"The autobiography of Mary Breckinridge, the remarkable founder of the Frontier Nursing Service. Riding out on horseback, the FNS nurse-midwives, the first of their profession in this country, proved that high mortality rates and malnutrition need not be the norm in rural areas. By their example and through their graduates, the FNS has exacted a lasting influence on family health care throughout the world."
Mary Breckinridge's account of her life's events that she felt led her to create her wonderful and important Frontier Nursing Service, which also led to the creation of the Frontier Nursing University, contains fun and sad tales of the world during her time of growing up and becoming a woman and a nurse midwife that influences a whole region's health. I found her way of speaking delightful and uncontrived and therefore approachable. The stories also took me back in time to my family's history, which meant a lot to me. reading her story is like listening to my elders reminisce. I could listen all day!
Required reading for anyone interested in public health and midwifery; a really interesting and beautiful story of community based health efforts in the 1920’s.
I spent a summer working as a courier for the Frontier Nursing Service, so it was great to return to Appalachia through the account of one of history’s most influential nurses as she realized her own dreams of its founding.
I too found some of the chapters fascinating, but much of the story is about financing, supporters and committee members, which made for too many names and not enough substance.

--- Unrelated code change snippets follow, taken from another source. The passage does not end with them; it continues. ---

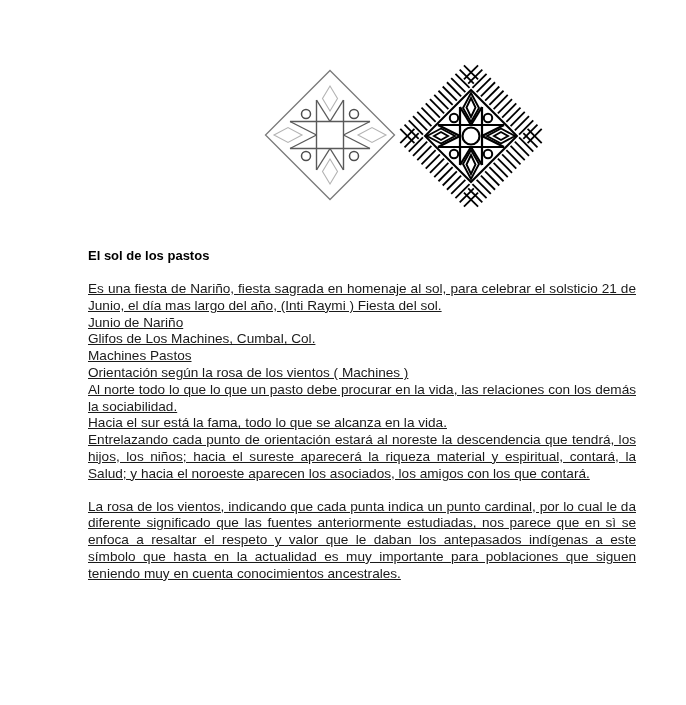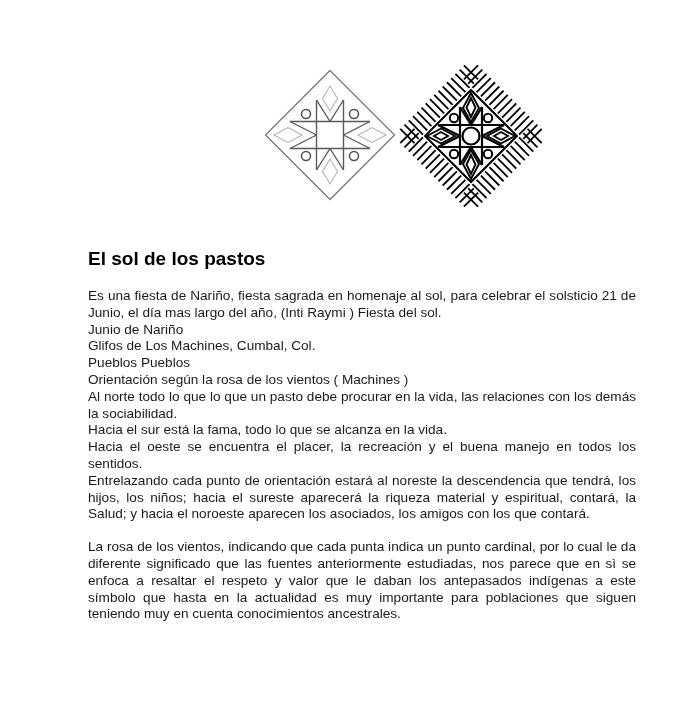--- a/index.html
+++ b/index.html
@@ -17,31 +17,32 @@
   #glyph-woven   { left: 386px; top: 51px; }
 
   .content {
     position: absolute;
     left: 88px;
     top: 248px;
     width: 548px;
     color: #1a1a1a;
   }
   .page-title {
-    font-size: 19px;
+    font-size: 13px;
     font-weight: bold;
     color: #000000;
     margin: 0 0 18px 0;
     letter-spacing: 0px;
   }
   .para {
     font-size: 13.6px;
     line-height: 16.8px;
     text-align: justify;
     margin: 0;
+    text-decoration: underline;
   }
   .para.gap { margin-top: 16px; }
 </style>
 </head>
 <body>
 
 <div class="glyph" id="glyph-outline">
   <svg width="160" height="160" viewBox="-80 -80 160 160" fill="none">
 
     <polygon points="0,-64.5 64.5,0 0,64.5 -64.5,0" stroke="#7a7a7a" stroke-width="1.3" fill="none"></polygon>
@@ -184,21 +185,20 @@
     </g>
   </svg>
 </div>
 
 <div class="content">
   <h1 class="page-title">El sol de los pastos</h1>
   <div id="body-text">
       <p class="para">Es una fiesta de Nariño, fiesta sagrada en homenaje al sol, para celebrar el solsticio 21 de Junio, el día mas largo del año,  (Inti Raymi ) Fiesta del sol.</p>
       <p class="para">Junio de Nariño</p>
       <p class="para">Glifos de Los Machines, Cumbal, Col.</p>
-      <p class="para">Pueblos Pueblos</p>
+      <p class="para">Machines Pastos</p>
       <p class="para">Orientación según la rosa de los vientos ( Machines )</p>
       <p class="para">Al norte todo lo que lo que un pasto debe procurar en la vida, las relaciones con los demás la sociabilidad.</p>
       <p class="para">Hacia el sur está la fama, todo lo que se alcanza en la vida.</p>
-      <p class="para">Hacia el oeste se encuentra el placer, la recreación y el buena manejo en todos los sentidos.</p>
       <p class="para">Entrelazando cada punto de orientación estará al noreste la descendencia que tendrá, los hijos, los niños; hacia el sureste aparecerá la riqueza material y espiritual, contará, la Salud; y hacia el noroeste aparecen los asociados, los amigos con los que contará.</p>
       <p class="para gap">La rosa de los vientos, indicando que cada punta indica un punto cardinal, por lo cual le da diferente significado que las fuentes anteriormente estudiadas, nos parece que en sì se enfoca a resaltar el respeto y valor que le daban los antepasados indígenas a  este símbolo que hasta en la actualidad es muy importante para poblaciones que siguen teniendo muy en cuenta conoci­mientos ancestrales.</p>
     </div>
 </div>
 
 </body></html>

Sadly this book was much more about administrative duties and the ins and outs of starting the Frontier Nursing Service than it was about being a horseback midwife in the Appalachian mountains. I was mostly looking for stories of their care but that was not this book. Mary Breckinridge sounds like an incredible person but the book was just pretty dry. Also heartbreaking, the story of her own kid's deaths as well as all the kids in the Kentucky mountains that had such a hard life was just tough to read about. Also I need more information about the medicine that was practiced at that time, why did they do versions for previa?? And so interesting that she actually saw it as a win getting her patients into the hospital for their birth while midwives now are working to keep healthy patients OUT of the hospital, or at least have a least-hospital like experience as possible. Different sides of the care spectrum for sure, and it's nice to remember that being in the middle is the ideal. Modern medicine is good, when it's needed. And it's also good to let physiological birth do it's thing when it can.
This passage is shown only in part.